You’ve got three choices when it comes to installing a solar electric system. You can install a grid connected system, which is by far your cheapest and easiest option. Or you can install a grid-connected system with a battery bank. Or you can go off-grid entirely, by installing a stand-alone system.
When consulting on this matter, I suggest that clients start simple with a grid-connected system. Use the grid as your battery bank and suffer through power outages like the rest of us. Or install a battery bank for backup, and invite your neighbors to stay with you when grid power crashes.
Using the grid as a battery bank obviously poses potential problems. Most notably, it is going to cost you some money. In new construction, for example, you’ll have to pay to run electrical lines to your home and to install a meter or two. (When I was building my home, the local utility wanted about $2,000 to run an electrical line to my house from the buried electrical line near the road 150 feet away from the house and to install a meter.)

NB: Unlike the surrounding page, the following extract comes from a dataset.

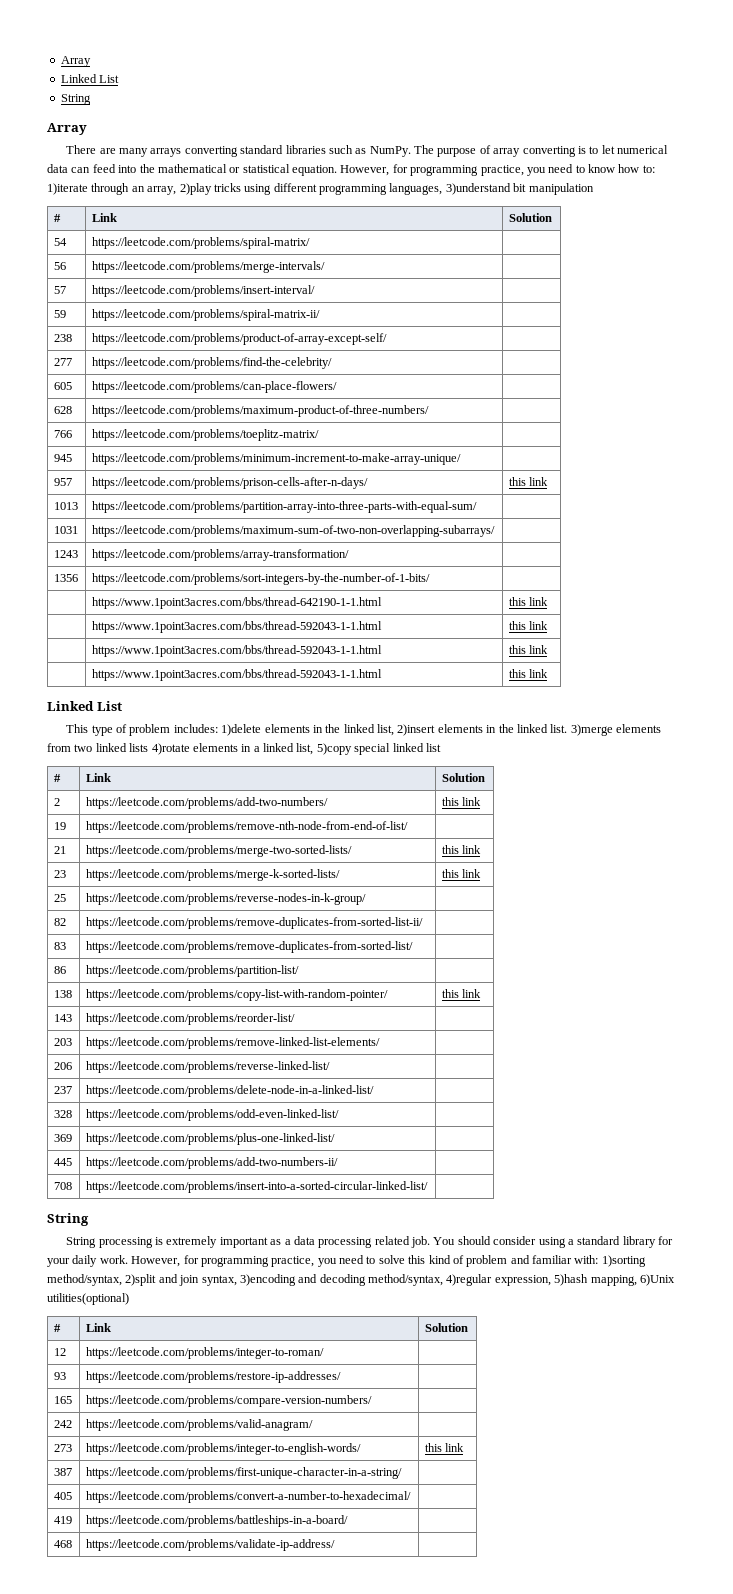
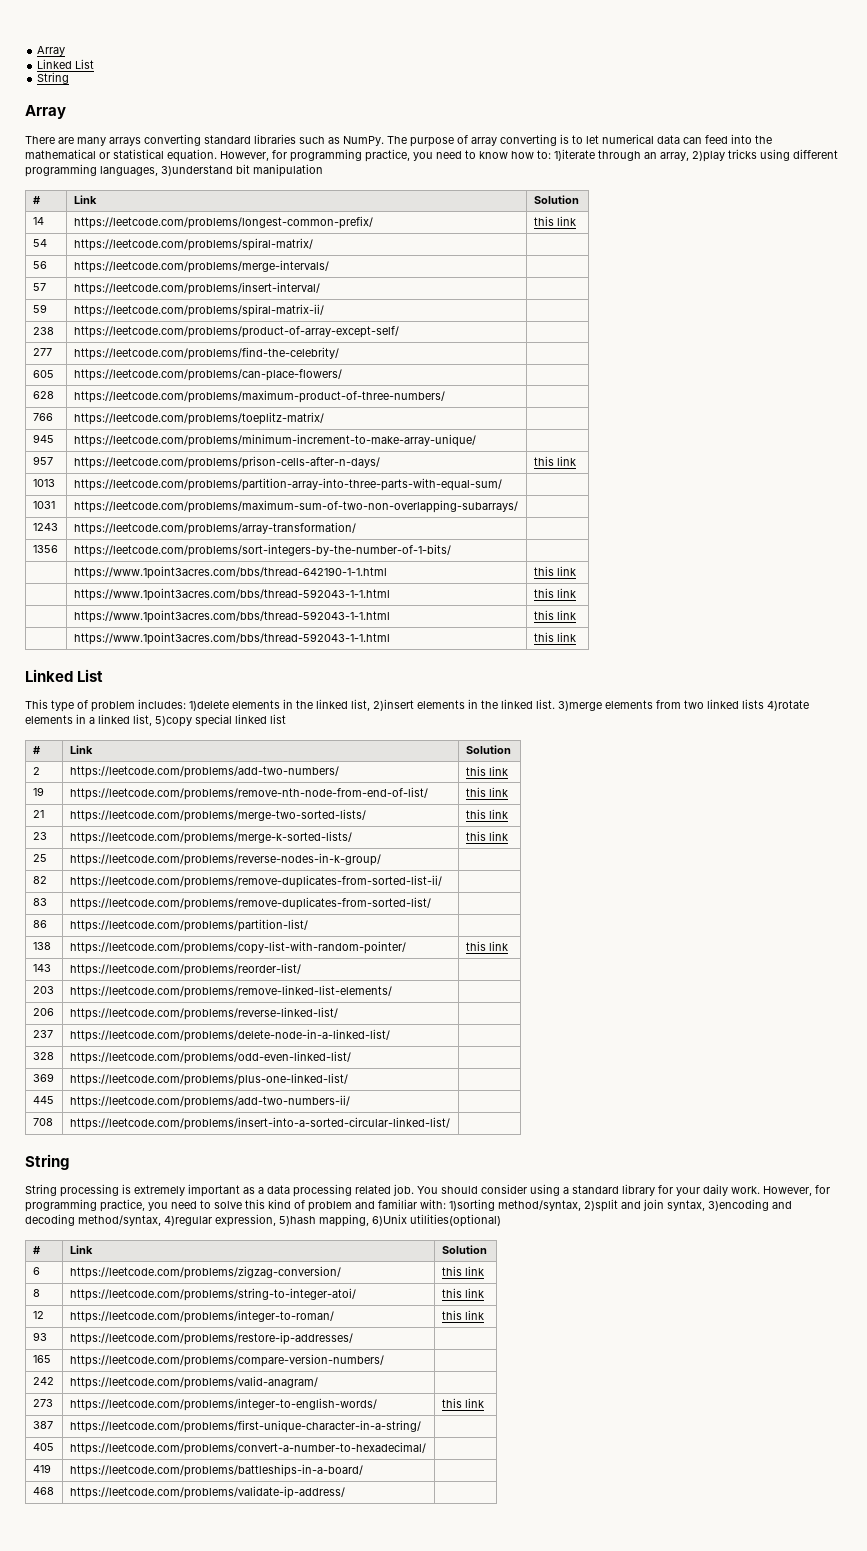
(552, 217) none -> [32,217,44,225] [73,216,373,229] [533,216,576,226] // 14 | https://leetcode.com/problems/longest-common-prefix/ | this link
(408, 827) none -> [465,787,508,797] this link
(468, 1327) none -> [32,1267,40,1275] [69,1266,341,1279] [441,1266,484,1276] [32,1289,40,1297] [69,1288,356,1301] [441,1288,484,1298] // 6 | https://leetcode.com/problems/zigzag-conversion/ | this link // 8 | https://leetcode.com/problems/string-to-integer-atoi/ | this link
(324, 1353) none -> [441,1310,484,1320] this link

In new and existing homes, you will also very likely be required to install a safety switch (an AC disconnect) so firefighters can shut your solar system off in case of a fire or so that utility company employees can shut off your system if they’re working on the lines in the neighborhood. (They don’t want electricity flowing onto the grid from your system while they’re working on nearby lines for fear of electrocution. What some building code officials don’t seem to realize or accept is that modern inverters automatically terminate the flow of electricity from solar electric homes when they sense a drop in line voltage in the grid.)
If you are installing a system on an existing home, be sure to contact the local utility company and inform them of your plans. You’ll need to work out an arrangement with the company: either a single-meter net metering deal or amore cumbersome two-meter system, where they pay you for the electricity they buy from you at a discounted rate.
Despite these problems, grid-connected systems have some serious advantages. They eliminate costly batteries. A single battery bank may contain one to two dozen batteries costing $200 to $300 each. The battery bank needs a home, too, that is, some safe place where batteries can be kept warm but not hot. That’s because the lead acid batteries typically used in solar electric systems function optimally at around 70°F (21°C).
Many people house their batteries in sheds or in garages, often inside a sealed battery box. The battery room or battery box needs to be vented to the outside so that hydrogen gas produced when batteries are charging can be safely vented outdoors. (Hydrogen is explosive at certain concentrations.) Building a battery box and a place to keep it costs money. And don’t forget that your battery bank needs to be wired into your solar electric system, which also requires a bit of money. In addition, batteries require periodic maintenance that is going to take some time on your part (battery maintenance is discussed below).
Optimistically, lead acid batteries only last five to ten years, according to Weiss, depending on how you take care of them, and how heavily you draw on them. Replacing batteries costs money.
In sum, then, even though a grid-connected system may cost you a bit more upfront when building a new home (to hook up to the grid and install meters) and may cost you a bit each month (for meter reading), it will avoid hefty battery costs.